Paragon then posted helpful instructions on how to proceed from there on:
All in all, pretty painless if boring.
Step 4: The HD switcheroo
That’s when I unplugged the dying HD, replaced it with the SSD and decided to replace the D: partition with a spare HD I had taken out of another machine this week. Queue half an hour or more with much swearing and pushing and moving cables to try and fit a 4th SATA cable into one of the 3 controllers (i.e I had to manage to fit it under another SATA cable and all the cables and my video card made that a mess).
Step 5: Cry bitter tears and prepare to order a new machine
I got the drives connected. Plugged all the plugs back in, pressed the power button and… nothing. Checked the PSU switch, tried again, nothing.

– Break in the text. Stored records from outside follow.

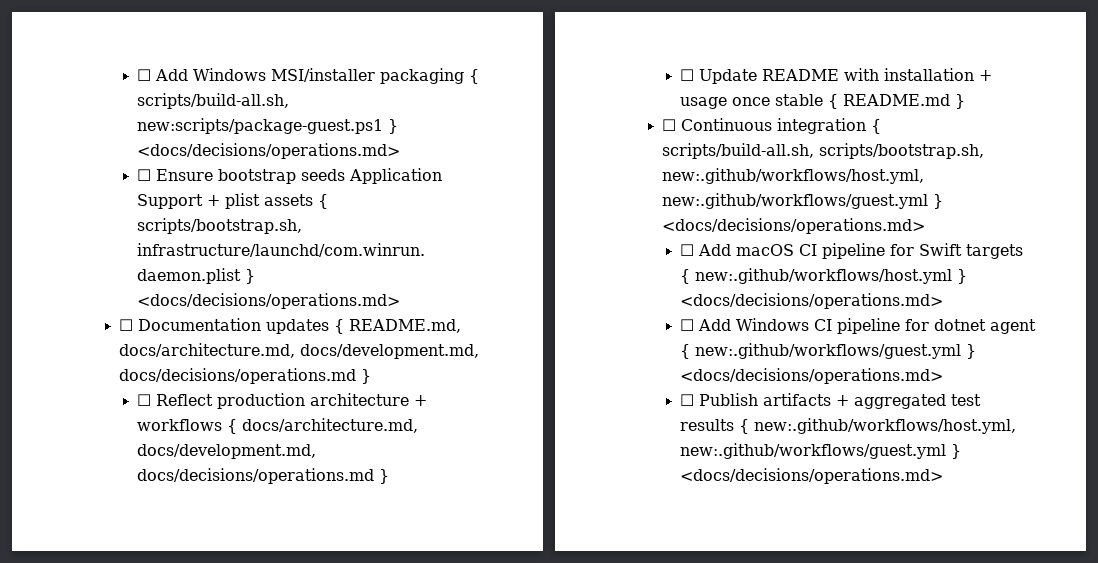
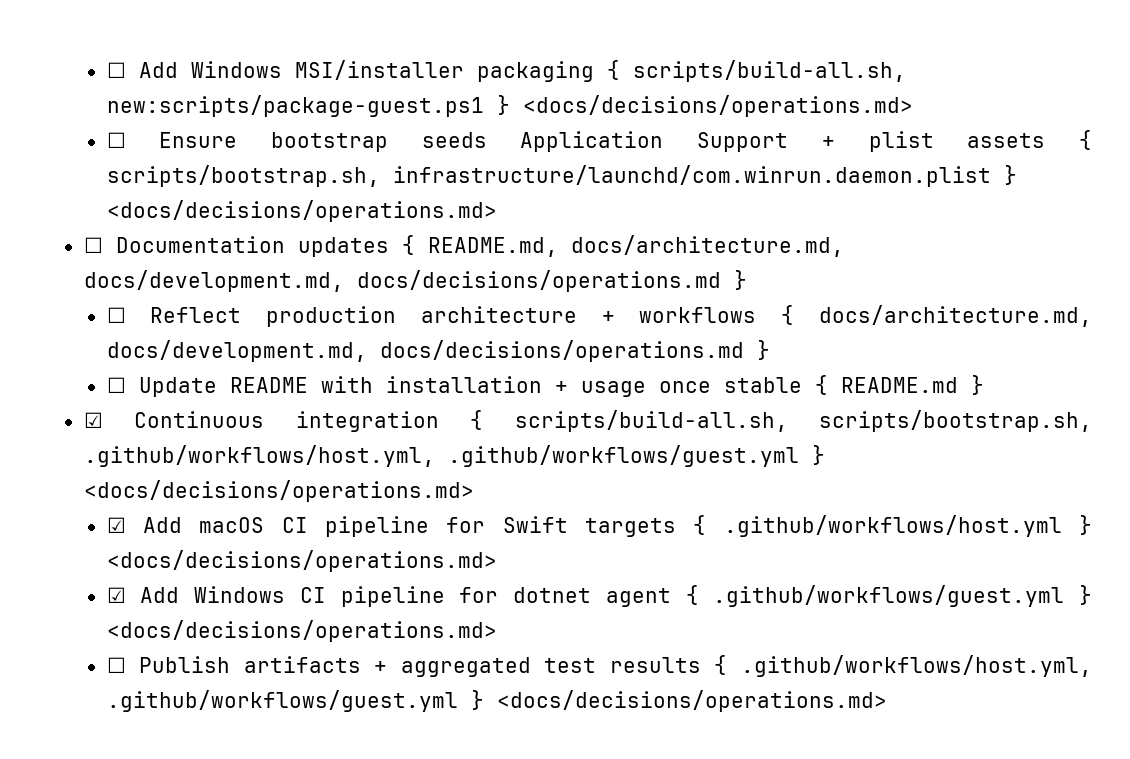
- ☐ Continuous integration { scripts/build-all.sh, scripts/bootstrap.sh, new:.github/workflows/host.yml, new:.github/workflows/guest.yml } <docs/decisions/operations.md>
- ☐ Add macOS CI pipeline for Swift targets { new:.github/workflows/host.yml } <docs/decisions/operations.md>
- ☐ Add Windows CI pipeline for dotnet agent { new:.github/workflows/guest.yml } <docs/decisions/operations.md>
+ ☑ Continuous integration { scripts/build-all.sh, scripts/bootstrap.sh, .github/workflows/host.yml, .github/workflows/guest.yml } <docs/decisions/operations.md>
+ ☑ Add macOS CI pipeline for Swift targets { .github/workflows/host.yml } <docs/decisions/operations.md>
+ ☑ Add Windows CI pipeline for dotnet agent { .github/workflows/guest.yml } <docs/decisions/operations.md>
- ☐ Publish artifacts + aggregated test results { new:.github/workflows/host.yml, new:.github/workflows/guest.yml } <docs/decisions/operations.md>
+ ☐ Publish artifacts + aggregated test results { .github/workflows/host.yml, .github/workflows/guest.yml } <docs/decisions/operations.md>

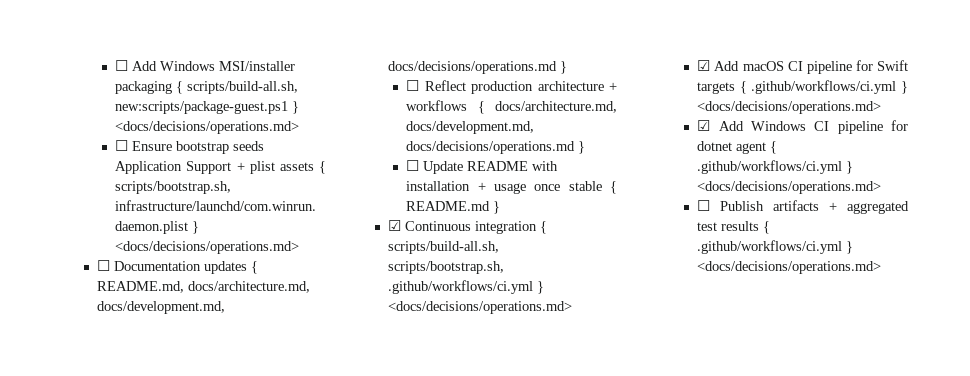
- ☑ Continuous integration { scripts/build-all.sh, scripts/bootstrap.sh, .github/workflows/host.yml, .github/workflows/guest.yml } <docs/decisions/operations.md>
+ ☑ Continuous integration { scripts/build-all.sh, scripts/bootstrap.sh, .github/workflows/ci.yml } <docs/decisions/operations.md>
- ☑ Add macOS CI pipeline for Swift targets { .github/workflows/host.yml } <docs/decisions/operations.md>
+ ☑ Add macOS CI pipeline for Swift targets { .github/workflows/ci.yml } <docs/decisions/operations.md>
- ☑ Add Windows CI pipeline for dotnet agent { .github/workflows/guest.yml } <docs/decisions/operations.md>
+ ☑ Add Windows CI pipeline for dotnet agent { .github/workflows/ci.yml } <docs/decisions/operations.md>
- ☐ Publish artifacts + aggregated test results { .github/workflows/host.yml, .github/workflows/guest.yml } <docs/decisions/operations.md>
+ ☐ Publish artifacts + aggregated test results { .github/workflows/ci.yml } <docs/decisions/operations.md>

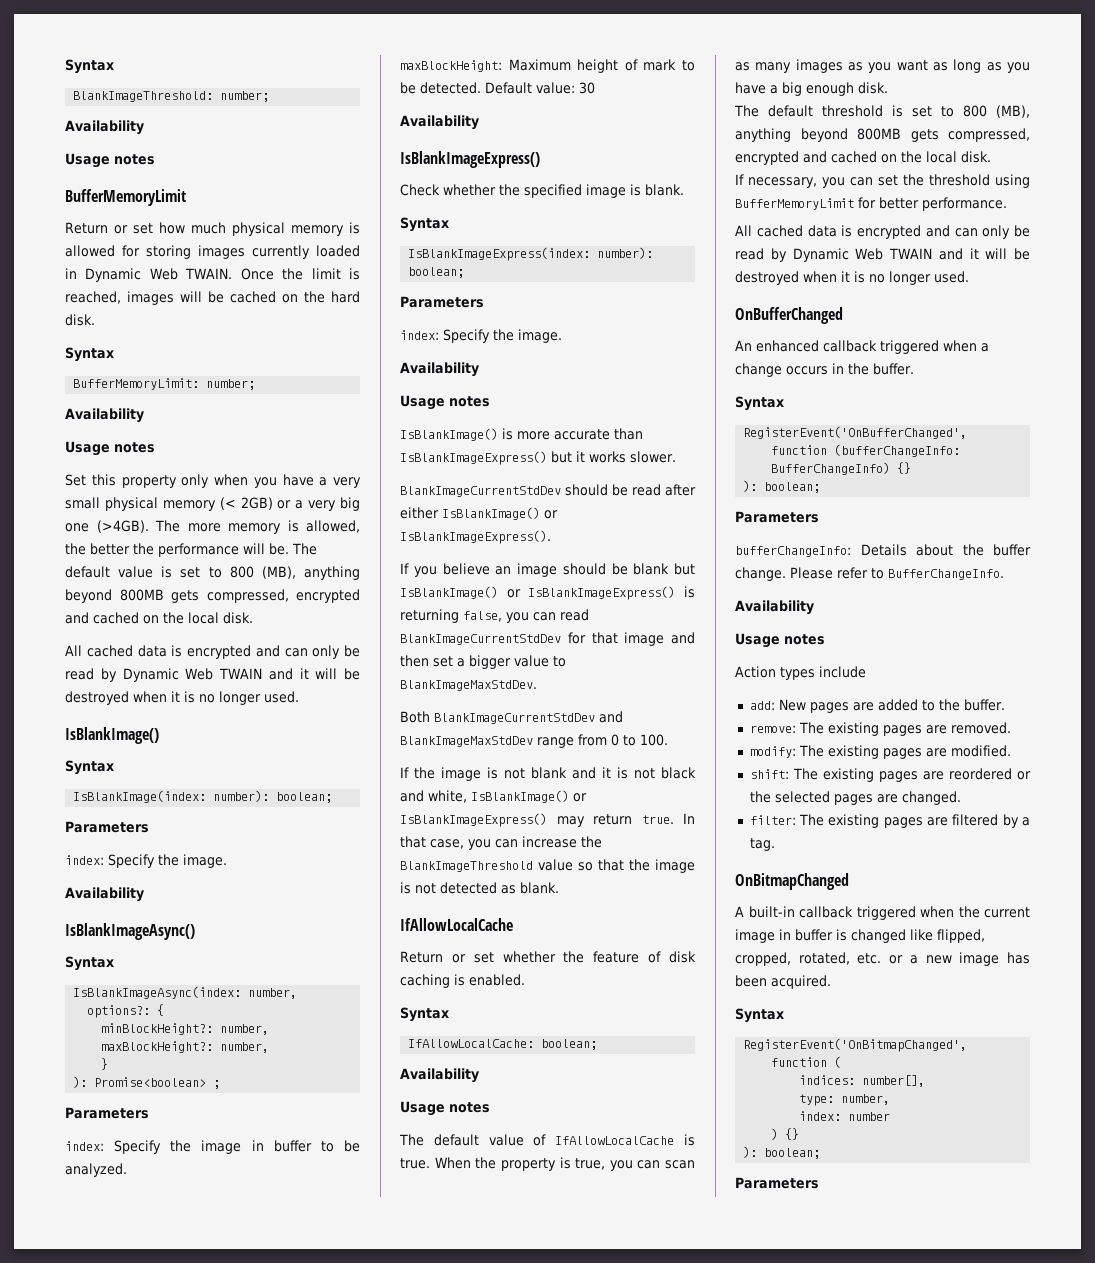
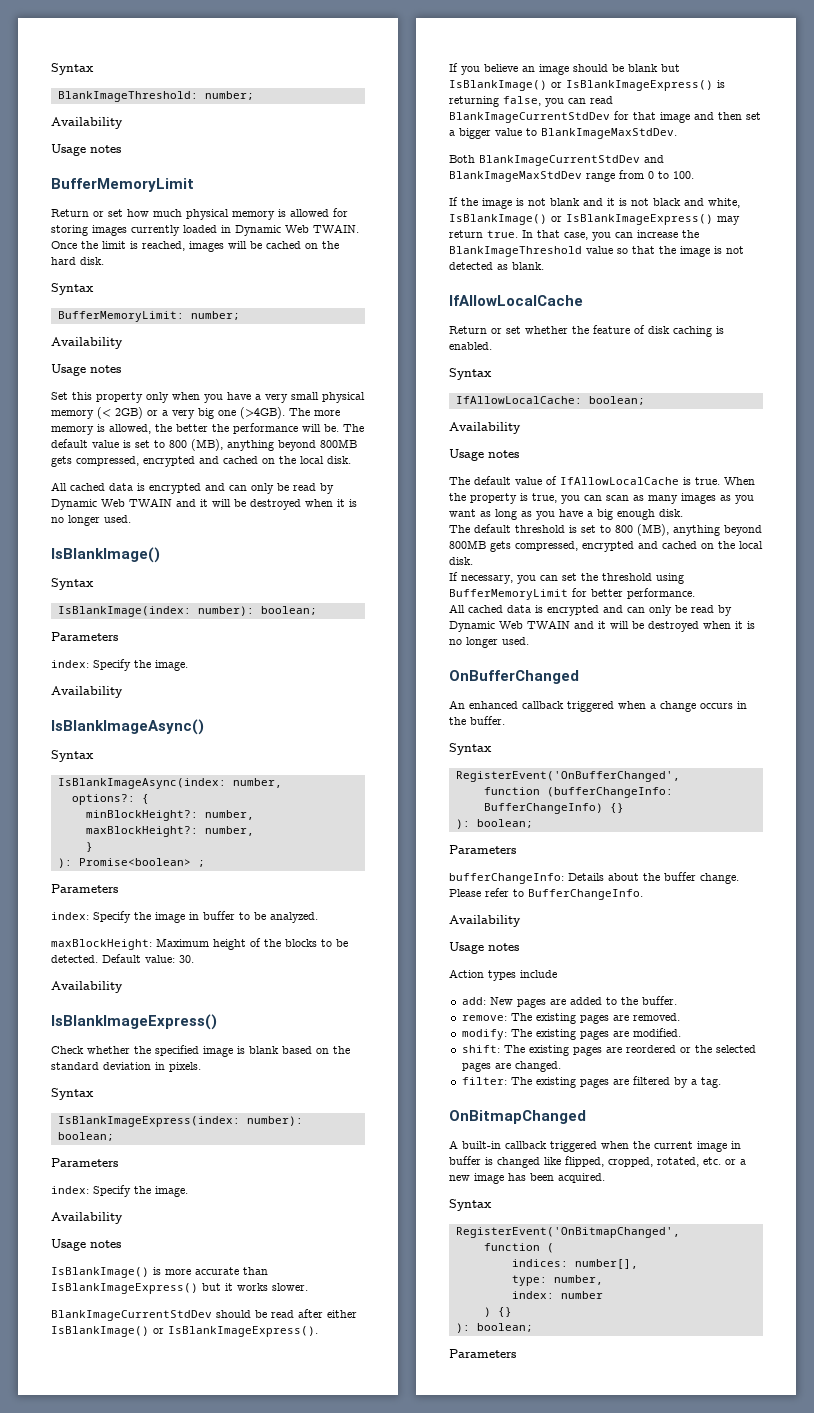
- maxBlockHeight: Maximum height of mark to be detected.
+ maxBlockHeight: Maximum height of the blocks to be detected.
- Default value: 30
+ Default value: 30.
- Check whether the specified image is blank.
+ Check whether the specified image is blank based on the standard deviation in pixels.

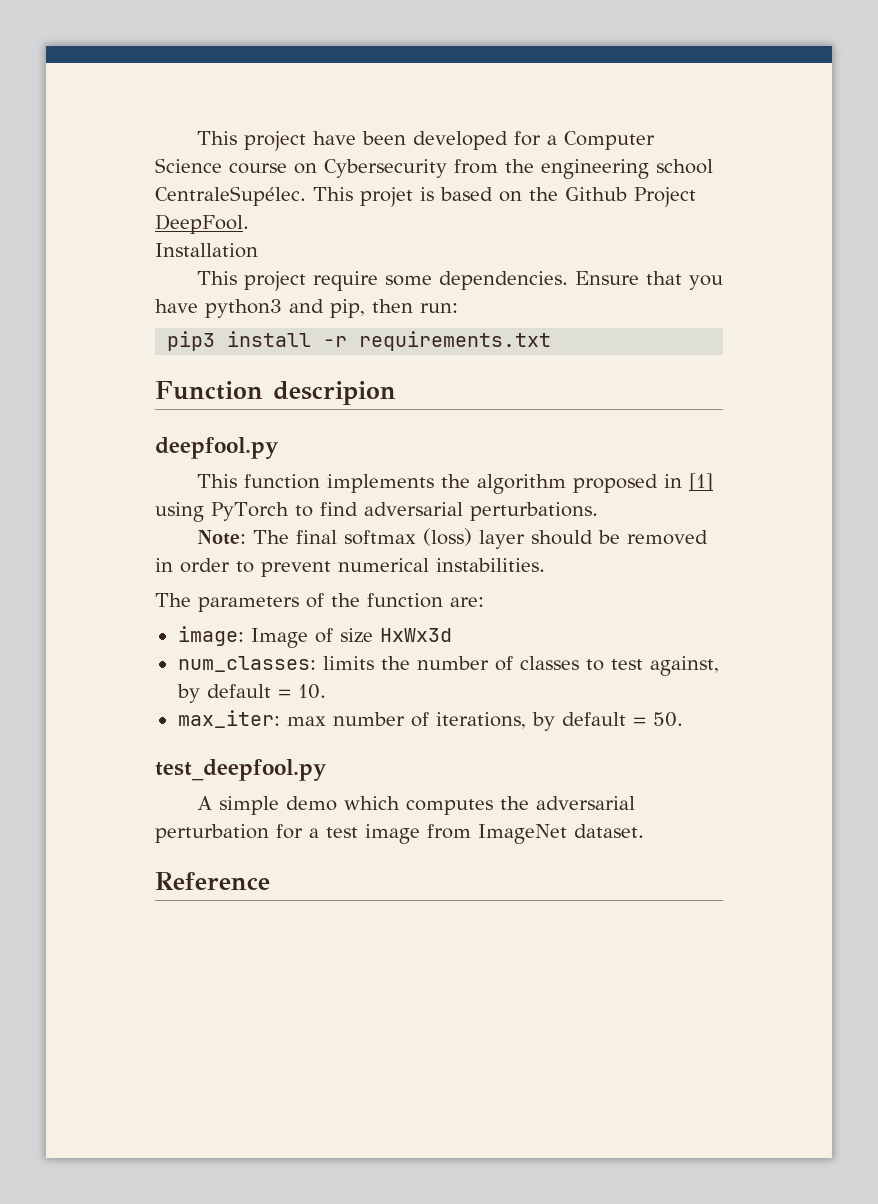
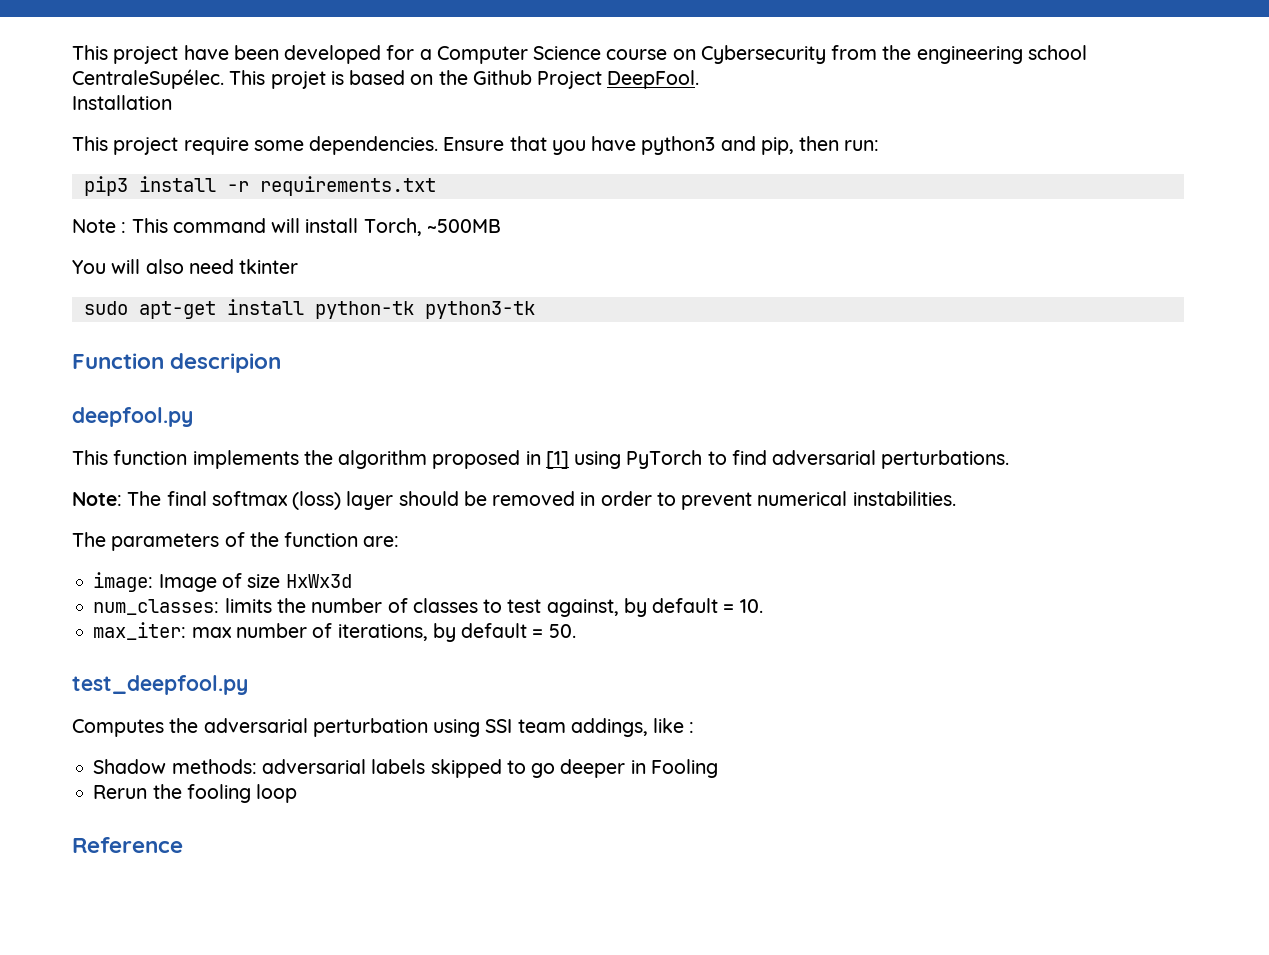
+ Note : This command will install Torch, ~500MB
+ You will also need tkinter
+ sudo apt-get install python-tk python3-tk
- A simple demo which computes the adversarial perturbation for a test image from ImageNet dataset.
+ Computes the adversarial perturbation using SSI team addings, like :
+ Shadow methods: adversarial labels skipped to go deeper in Fooling
+ Rerun the fooling loop

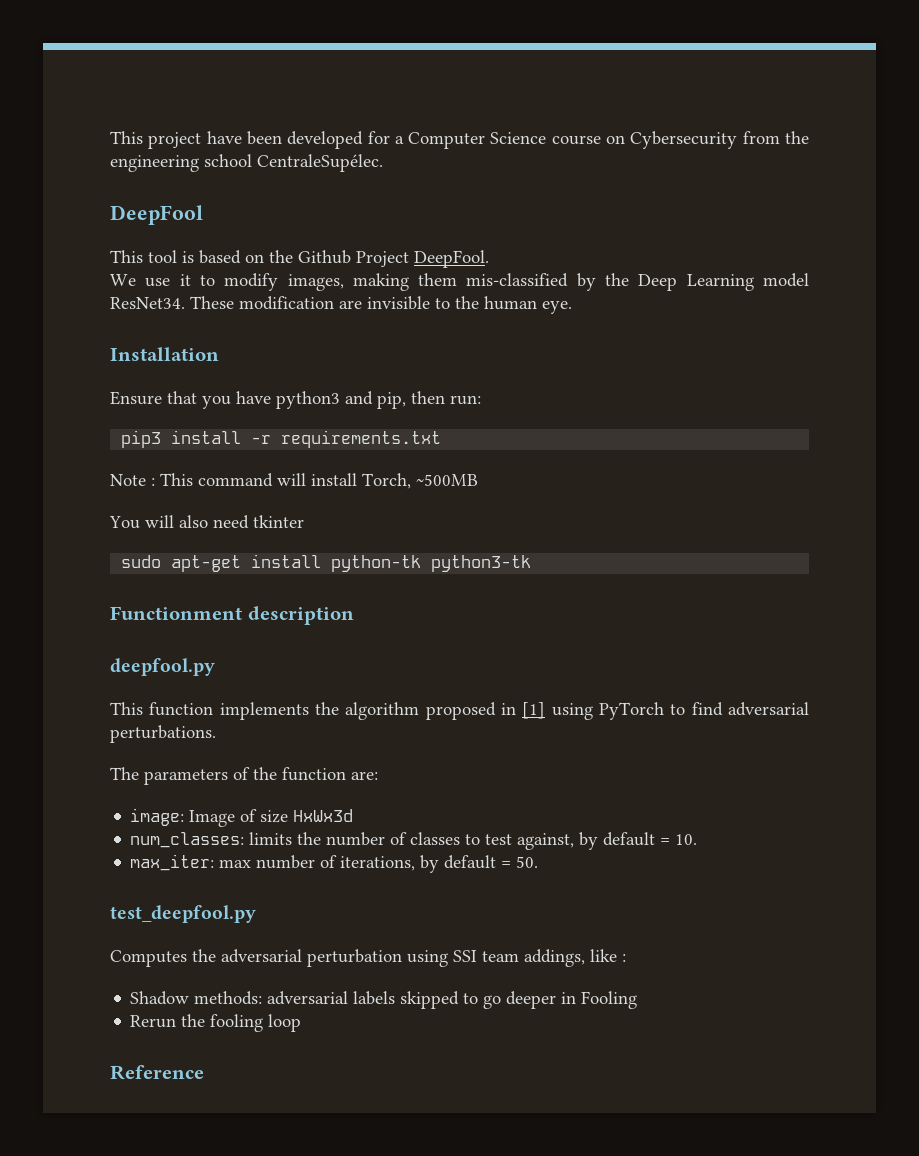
- This project have been developed for a Computer Science course on Cybersecurity from the engineering school CentraleSupélec. This projet is based on the Github Project DeepFool.
+ This project have been developed for a Computer Science course on Cybersecurity from the engineering school CentraleSupélec.
+ DeepFool
+ This tool is based on the Github Project DeepFool.
+ We use it to modify images, making them mis-classified by the Deep Learning model ResNet34. These modification are invisible to the human eye.
  Installation
- This project require some dependencies. Ensure that you have python3 and pip, then run:
+ Ensure that you have python3 and pip, then run:
- Function descripion
+ Functionment description
- Note: The final softmax (loss) layer should be removed in order to prevent numerical instabilities.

By that point, I thought I had managed to break something. Queue half an hour of googling about my motherboard and looking at the manual to see what cable I might have taken out; until I noticed 2 tiny loose jumpers. One labelled Power and the other Reset. Ah ha! With the motherboard’s manual admonishing me to make sure the + and - sides were not crossed (but no clue which was which), I set to put the jumpers back in. I also had to unbend one of the pins for the power switch I had evidently mistreated while trying to fit all my SATA cables and drives.
This one was all of my own doing. When I plugged everything back in and pressed the switch, the machine started.
Step 6: Boot into Windows, Enable AHCI post Windows install
I knew that AHCI is supposed to make a performance difference for SSD’s and wanted to switch it on. So I followed this guide (tested on Win7 and Vista):
- Startup "Regedit
- Open HKEY_LOCAL_MACHINE / SYSTEM / CurrentControlset / Services
- Open msahci
- In the right field left click on “start” and go to Modify
- In the value Data field enter “0” and click “ok”
- exit “Regedit”
- Reboot Rig and enter BIOS (hold “Delete” key while Booting )
Find the AHCI option in the BIOS and make sure it’s enabled.
Boot into windows 7, the OS will recognize AHCI and install the devices. Now the system needs one more reboot and voila … enjoy the improved SSD performance.
After the extra reboot, Windows detected all my hard disks as new media (first time only) and that was that.
Step 7: Enjoy
And here I am, with Excel, Chrome and iTunes starting in about 1-2 seconds and with one more hard disk installed (nearing 3 TB of space on this system between 4 hard disks).
All in all, most of the misadventures (breaking the boot sequence by taking the Ubuntu drive offline, Ripping out the power jumper and bending pin) were of my own making. Though playing with SATA and power cables in a crowded config is no fun.
The steps that were actually the move to SSD and reconfiguring Win 7 were a breeze though.
Many thanks to everyone for your help.